New twist on an old identity issue
I was born and raised in a diverse Canadian city, where I was lucky to grow up without facing the discrimination that many other minorities encounter. But there were the occasional reminders of otherness; people who asked me where I was from, strangers who greeted me in the usual assortment of Asian language ‘hello’s – the sudden jabs of alienation that broke up the flow of daily life.
I became a real foreigner in Japan, but that was somewhat ironically accompanied by the experience of being, for the first time, part of the overwhelming racial majority.
Japan is a society that values conformity. The pressure to blend in made me want to look and act like others. And gender roles are much more strictly defined and traditional than I was used to. In a wry twist of fate, so many of the traits that Japan reinforced in me – submissiveness, daintiness, quiet timidity, and a focus on appearances – were the same stereotypes of Asian women I’d fought to throw off back home.
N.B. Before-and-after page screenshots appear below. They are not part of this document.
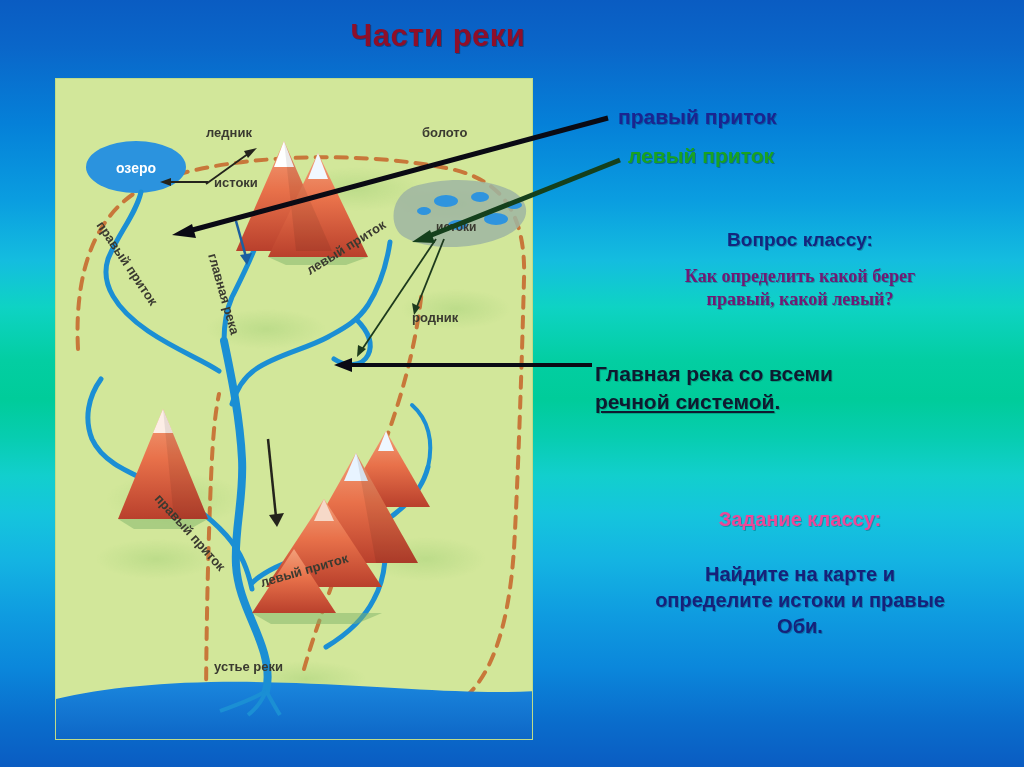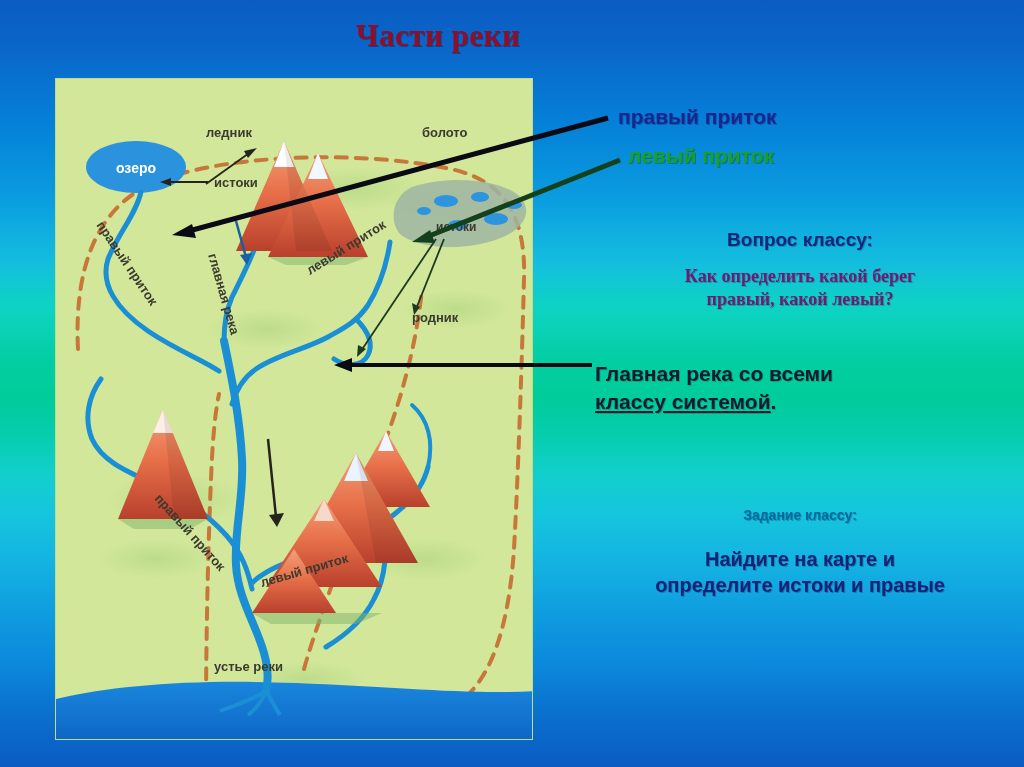--- a/index.html
+++ b/index.html
@@ -39,7 +39,7 @@
     top: 18px;
     width: 876px;
     text-align: center;
-    font-family: Liberation Serif, serif;
+    font-family: Liberation Sans, sans-serif;
     font-weight: bold;
     font-size: 31px;
     color: #8e0f2a;

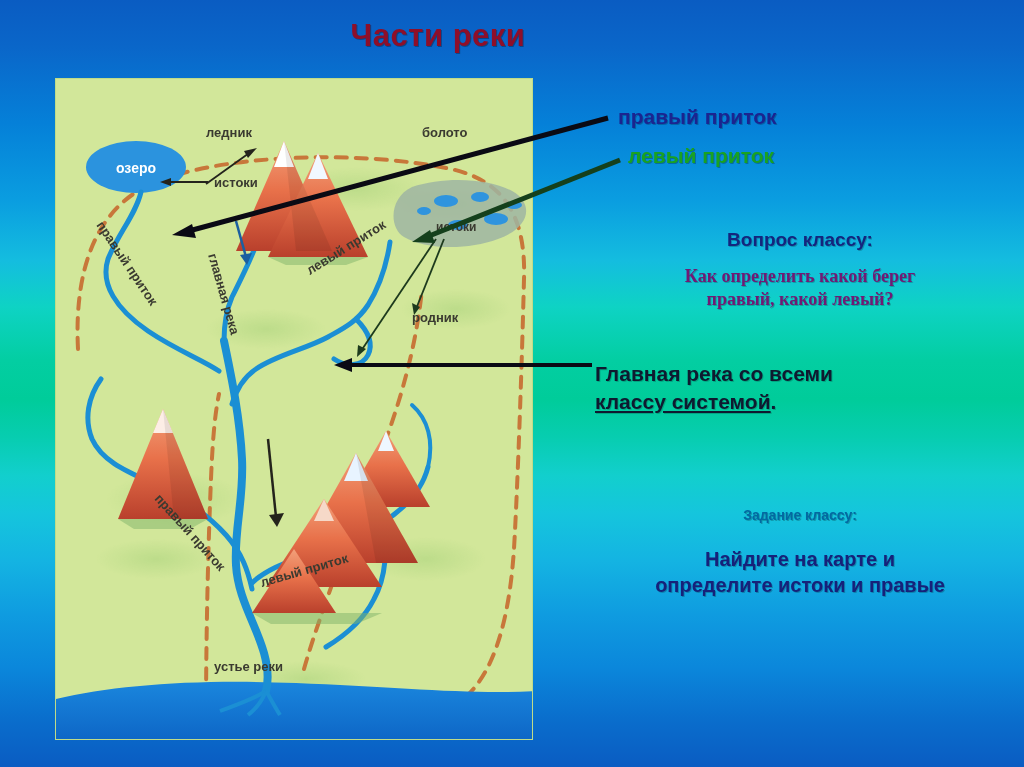--- a/index.html
+++ b/index.html
@@ -331,7 +331,7 @@
 
 <div class="rt" id="system-block">
   <div>Главная река со всеми</div>
-  <div><span id="system-term">классу системой</span><span>.</span></div>
+  <div><span id="system-term">речной системой</span><span>.</span></div>
 </div>
 
 <div class="rt" id="task-block">

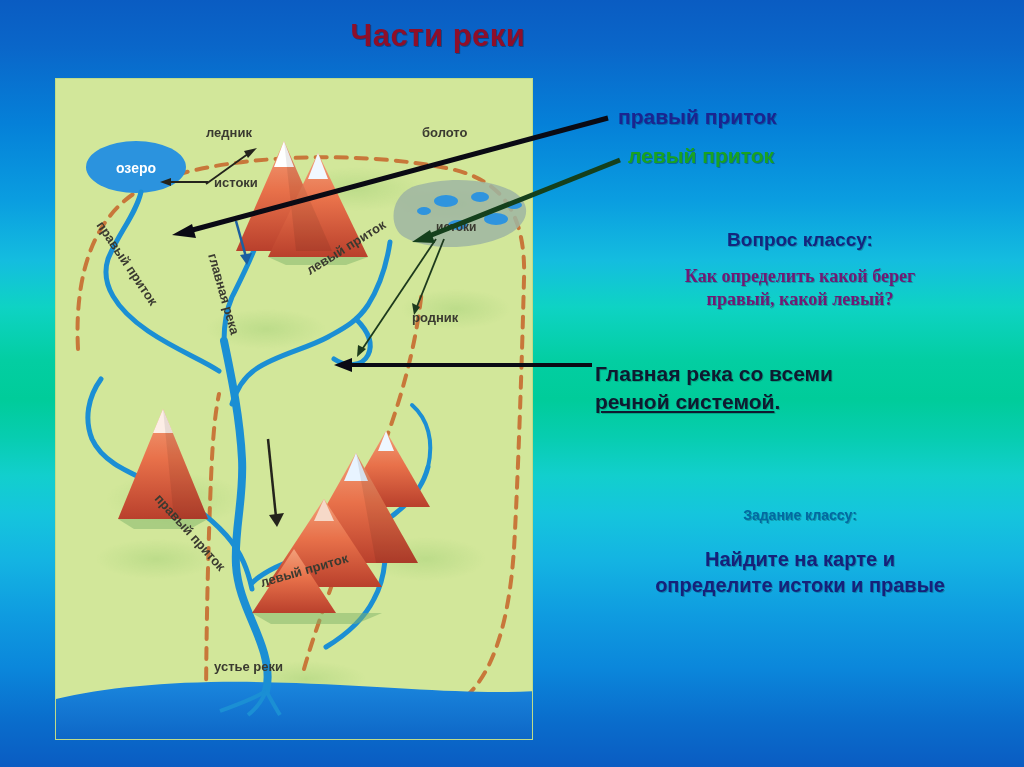--- a/index.html
+++ b/index.html
@@ -119,9 +119,9 @@
     text-align: center;
   }
   #task-heading {
-    font-size: 14px;
-    color: #0369a1;
-    margin-bottom: 22px;
+    font-size: 20px;
+    color: #ec4899;
+    margin-bottom: 30px;
   }
   .task-line {
     font-size: 20px;

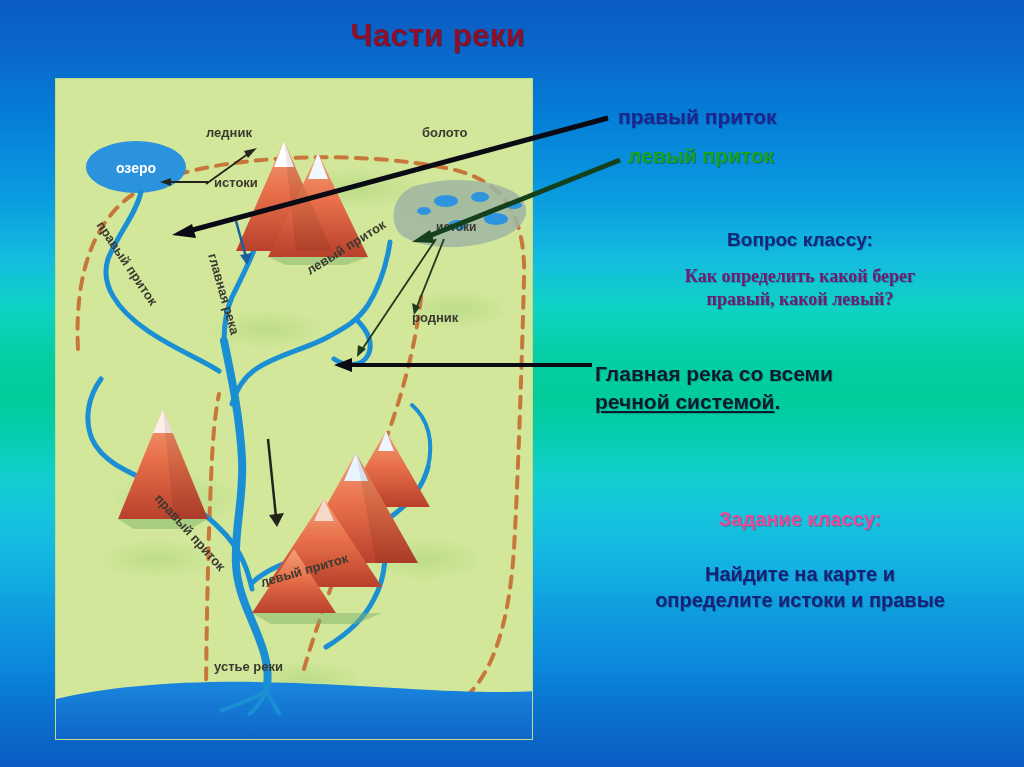--- a/index.html
+++ b/index.html
@@ -338,6 +338,7 @@
   <div id="task-heading">Задание классу:</div>
   <div class="task-line">Найдите на карте и</div>
   <div class="task-line">определите истоки и правые</div>
+  <div class="task-line">Оби.</div>
 </div>
 
 </body></html>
As I shopped for makeup and spoke to everyone in a reserved manner, I felt like I was turning into a more passive version of myself. If I was blending in, it was only further and further into the background.
My misguided attempts to become more Japanese did little to help me gain a greater sense of belonging. It would take many more years to learn the language and unwritten rules that evaded me. I felt like a bit of a disappointment to the Japanese people around me who expected a more interesting gaijin. Meanwhile, I was still trying to mimic their behavior so I could fit in.
Coworkers praised the chopstick skills I was practically born with, and new acquaintances that learned of my nationality remarked with surprise that I looked Asian.
These things seem just as much a part of me as my first language and my nationality, and though I knew that people were just being friendly and meant no harm, such exchanges disoriented me, in the same way that a well-meaning man in Vancouver, who said arigatou after I held a door for him, made me feel for a moment like I wasn’t myself.
A place to be
Life in Japan may have been the first time I felt such a conspicuous pressure to conform but in truth I have been chasing cultural belonging for far longer than that.
It’s a story every minority knows well: the subtle push to imbibe the dominant culture, movies and books and music and whatever else.
I genuinely grew to love many of these things, but they couldn’t be found in my own house and didn’t reflect my face. The pressure is almost more internal than it is external; it’s fueled primarily by the hope of being accepted.
Living in Japan added a new dimension of complexity to my relationship with race and identity, but that in turn has helped me better understand my own identity as an Asian-Canadian woman. I’ve seen both here and there, and I’m sure it holds true everywhere else, that trying too hard to fit into a culture can only lead to feeling like an imposter.
When you embrace your own identity, you yourself will acknowledge that you belong. I hope that if I return to live in Japan one day, it will be with a much greater sense of confidence that I belong wherever it is I happen to be.